The modest proposal to recruit 50% Catholics and 50% Protestants is an affront to David Trimble; after all, this might mean that in ten years time the 93% Protestant monopoly within policing might be eroded to 70%.
Fortunately for David Trimble, such a terrifying prospect is unlikely to emerge in the context of Peter Mandelson's emasculation of the Commission's proposals. The Police Bill, passed into legislation by the British Parliament last week, offers none of the safeguards envisaged by the Commission which might have led nationalists to lend the enterprise their support.
Speaking at a Belfast press conference on Wednesday, 29 November, Sinn Féin President Gerry Adams accused the British government of mishandling the issue, which, he said, ``may prevent the creation of a new beginning for policing at this time, but this will only delay that new beginning, not prevent it.''
He aid that although the Sinn Féin Ard Chomhairle has yet to take a formal position on the matter, it was his view that what had been given away in legislation could not be clawed back in the Act's implementation plan, due to be published by Mandelson within the next few weeks.
``A number of our leading spokespersons have expressed the view that Sinn Féin will not support the policing organisation which emerges from the Mandelson Act and I think that that is likely to be the case,'' the Sinn Féin president said.
``Our goal remains, as set out in the Good Friday Agreement, a new police service and a new beginning to policing, and we will persevere with our efforts.
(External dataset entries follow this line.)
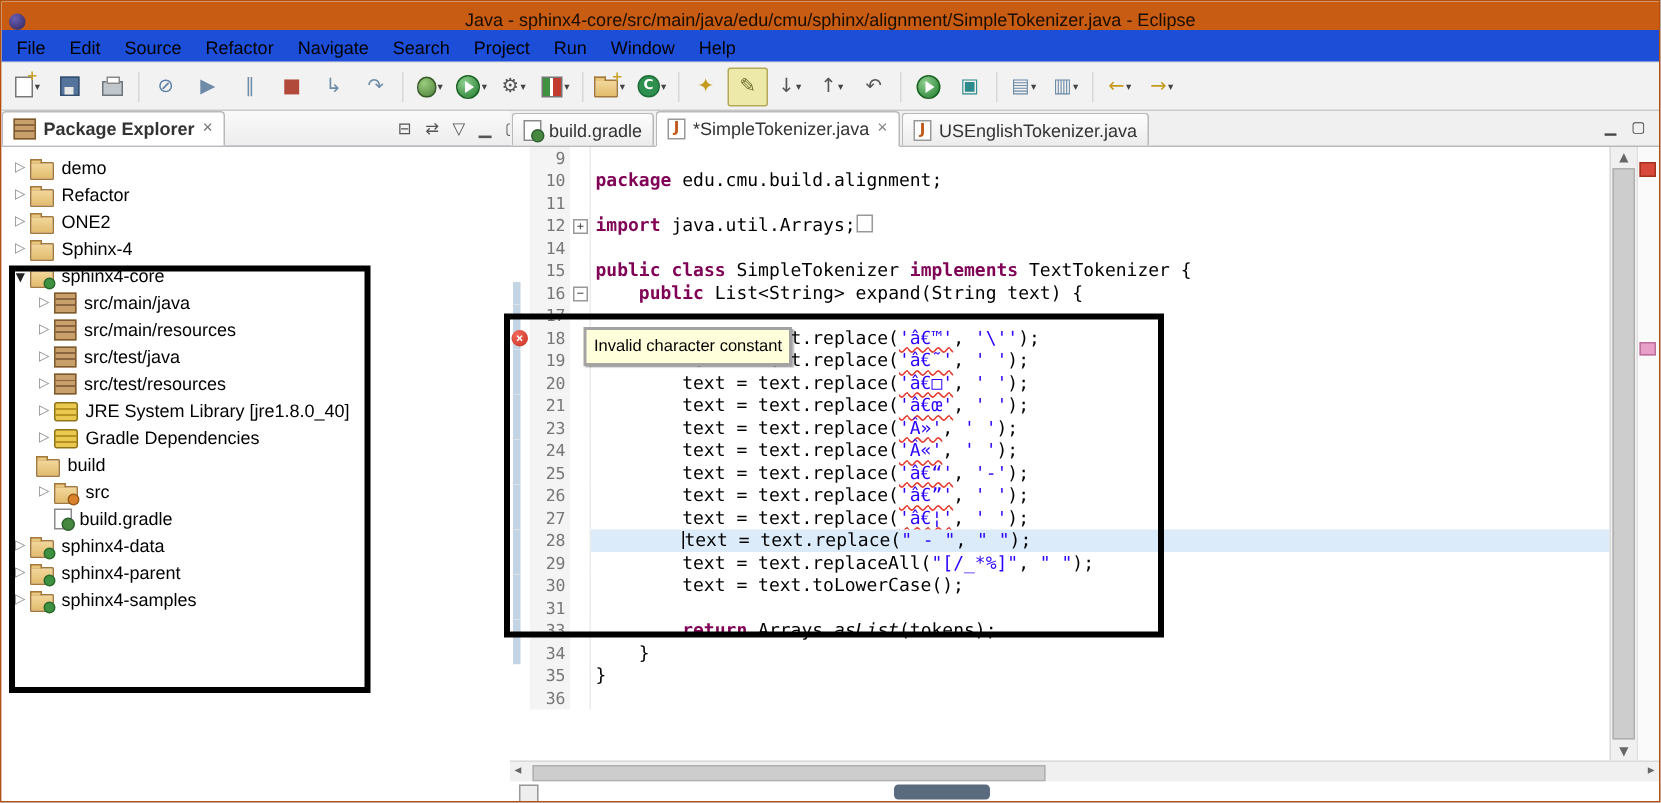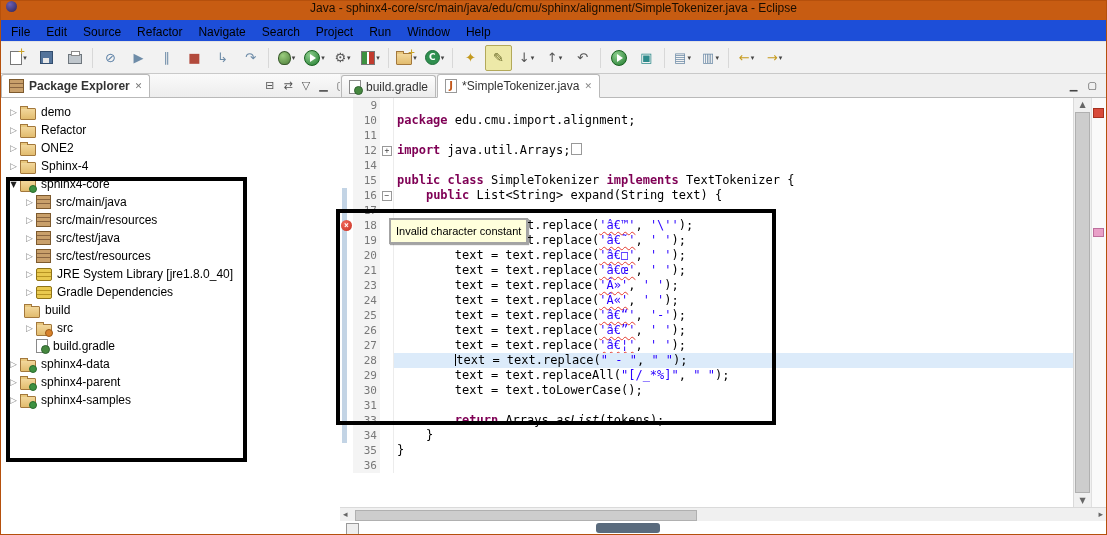--- a/index.html
+++ b/index.html
@@ -1,18 +1,18 @@
 <!DOCTYPE html>
 <html><head>
 <meta charset="utf-8">
 <style>
   html,body{margin:0;padding:0;background:#9a9a9a;font-family:"Liberation Sans",sans-serif;}
   .window{position:relative;width:1107px;height:535px;background:#fff;border:1px solid #b5500c;box-sizing:border-box;overflow:hidden;}
   
-  .titlebar{height:19px;background:#c75c12;display:flex;align-items:flex-start;position:relative;}
+  .titlebar{height:19px;background:#c75c12;display:flex;align-items:flex-end;position:relative;}
   .tb-icon{width:11px;height:11px;border-radius:50%;background:radial-gradient(circle at 35% 30%,#6b5fb5,#2c2255);margin-left:5px;flex:none;}
   .tb-title{position:absolute;left:0;right:0;text-align:center;font-size:12px;color:#1a0d00;}
   
   .menubar{height:21px;background:#1d4ed8;display:flex;align-items:flex-end;padding-left:2px;border-bottom:1px solid #e3e3e3;}
   .menu-item{font-size:12px;padding:2px 8px;color:#000;}
   
   .toolbar{height:31px;background:#f2f2f2;border-bottom:1px solid #c9c9c9;display:flex;align-items:center;padding:0 4px;gap:1px;}
   .tbtn{height:24px;min-width:21px;display:flex;align-items:center;justify-content:center;gap:1px;padding:0 2px;border:1px solid transparent;border-radius:2px;}
   .tbtn.pressed{background:#ede9a8;border-color:#b3a95a;}
   .tglyph{font-size:13px;font-family:"DejaVu Sans",sans-serif;line-height:1;}
@@ -334,39 +334,43 @@
 
         <div class="etab">
             <span class="icx ic-gradlefile"></span>
             <span>build.gradle</span>
           </div>
           <div class="etab active">
             <span class="icx ic-javafile"></span>
             <span>*SimpleTokenizer.java</span>
             <span class="etab-close">✕</span>
           </div>
+          <div class="etab">
+            <span class="icx ic-javafile"></span>
+            <span>USEnglishTokenizer.java</span>
+          </div>
           <div class="ewin">
           <span>▁</span>
           <span>▢</span>
         </div>
       </div>
 
       <div class="editor">
         <div class="code">
             <div class="cl">
               <span class="ruler"></span>
               <span class="lnum">9</span>
               <span class="fold"></span>
               <span class="ctext"></span>
             </div>
             <div class="cl">
               <span class="ruler"></span>
               <span class="lnum">10</span>
               <span class="fold"></span>
-              <span class="ctext"><span class="seg kw">package</span><span class="seg pl"> edu.cmu.import.alignment;</span></span>
+              <span class="ctext"><span class="seg kw">package</span><span class="seg pl"> edu.cmu.build.alignment;</span></span>
             </div>
             <div class="cl">
               <span class="ruler"></span>
               <span class="lnum">11</span>
               <span class="fold"></span>
               <span class="ctext"></span>
             </div>
             <div class="cl">
               <span class="ruler"></span>
               <span class="lnum">12</span>

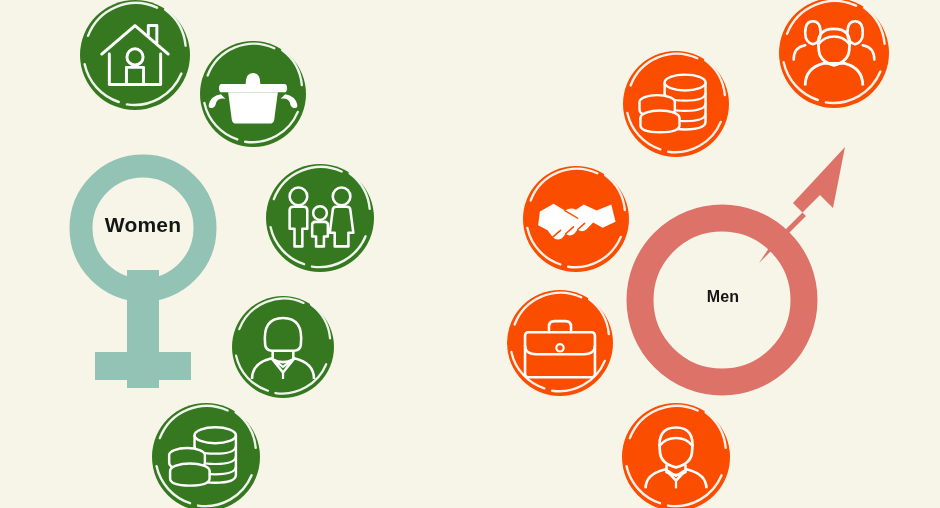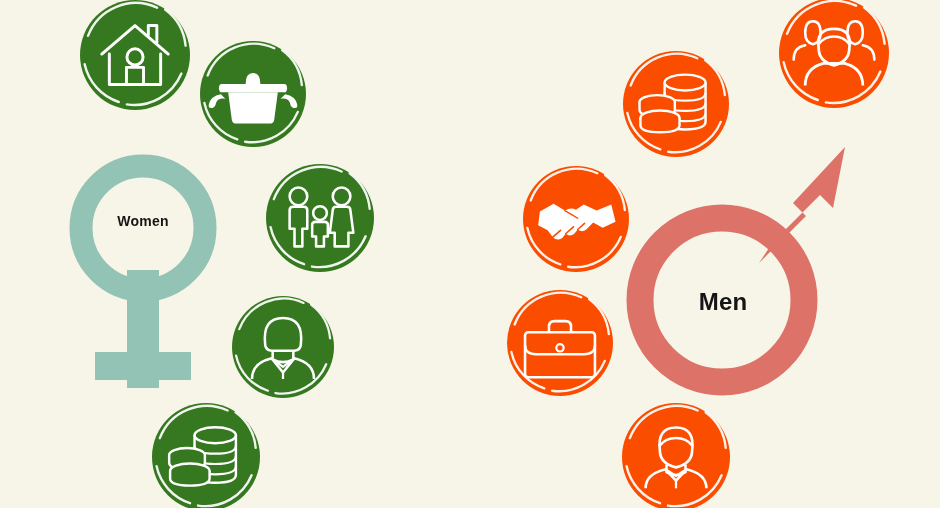--- a/index.html
+++ b/index.html
@@ -32,27 +32,27 @@
     font-weight: bold;
     color: #151515;
     white-space: nowrap;
     text-align: center;
     letter-spacing: 0.2px;
   }
   #women-label {
     left: 83px;
     top: 213px;
     width: 120px;
-    font-size: 14px;
+    font-size: 21px;
   }
   #men-label {
     left: 663px;
     top: 288px;
     width: 120px;
-    font-size: 24px;
+    font-size: 16px;
   }
 </style>
 </head>
 <body>
 
 <div id="stage">
 
   <svg class="layer" viewBox="0 0 940 508" xmlns="http://www.w3.org/2000/svg">
 
     <defs>

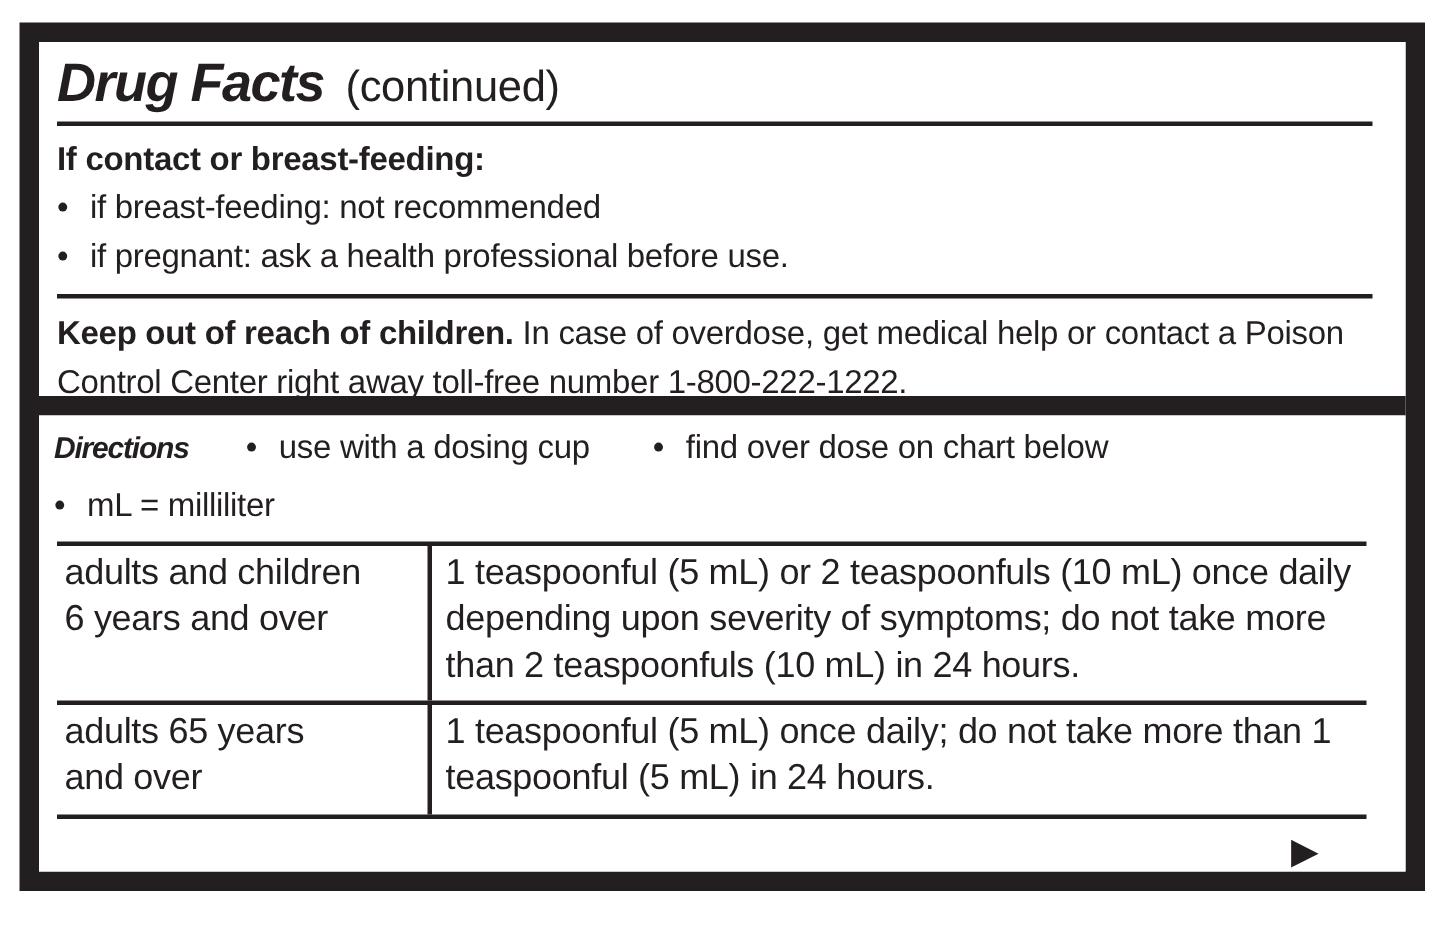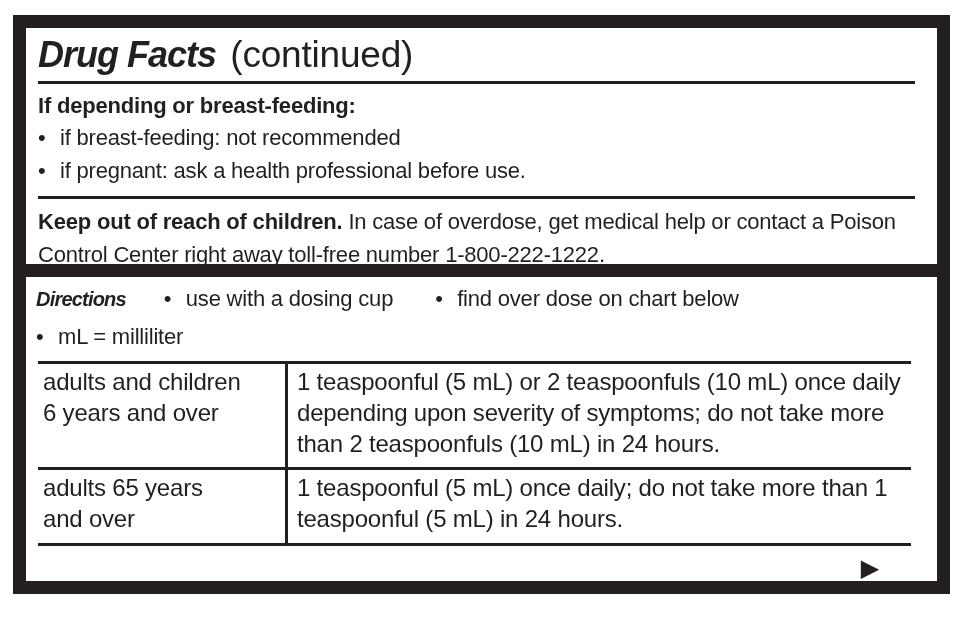--- a/index.html
+++ b/index.html
@@ -25,21 +25,21 @@
   .panel-top { height: 236px; padding: 4px 22px 0 12px; }
   .panel-divider { height: 13px; background: #231f20; flex: 0 0 13px; }
   .panel-bottom { flex: 1; padding: 2px 24px 0 10px; }
 
   .title-row { margin-top: 2px; white-space: nowrap; }
   .title-main {
     font-size: 36px; font-weight: 700; font-style: italic;
     letter-spacing: -1px;
     margin-top: 28px;
   }
-  .title-cont { font-size: 37px; font-weight: 400; margin-left: 10px; }
+  .title-cont { font-size: 29px; font-weight: 400; margin-left: 10px; }
 
   .rule { border-top: 3px solid #231f20; }
   .rule-title { margin-top: 5px; }
   .rule-mid { margin-top: 9px; }
 
   .body-text { font-size: 22px; line-height: 33px; }
   .bold { font-weight: 700; }
 
   .section-heading { font-size: 22px; font-weight: 700; line-height: 30px; margin-top: 7px; }
 
@@ -83,21 +83,21 @@
 
 <div class="label-frame">
 
   <section class="panel panel-top">
     <div class="title-row">
       <span class="title-main">Drug Facts</span>
       <span class="title-cont">(continued)</span>
     </div>
     <div class="rule rule-title"></div>
 
-    <div class="section-heading">If depending or breast-feeding:</div>
+    <div class="section-heading">If contact or breast-feeding:</div>
 
     <div class="bullet-line">
       <span class="bullet-glyph">•</span>
       <span>if breast-feeding: not recommended</span>
     </div>
     <div class="bullet-line">
       <span class="bullet-glyph">•</span>
       <span>if pregnant: ask a health professional before use.</span>
     </div>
Even if that is not possible within the current phase, policing is such a touchstone issue and such a fundamental entitlement for citizens, that the task of attaining it must continue.''
``There is a need, therefore, for all of us who have worked to achieve this to remain vigilant and to avoid being coaxed, cajoled or pushed into accepting something which would make it more difficult to achieve a proper decent and democratic civic policing service,'' said Adams.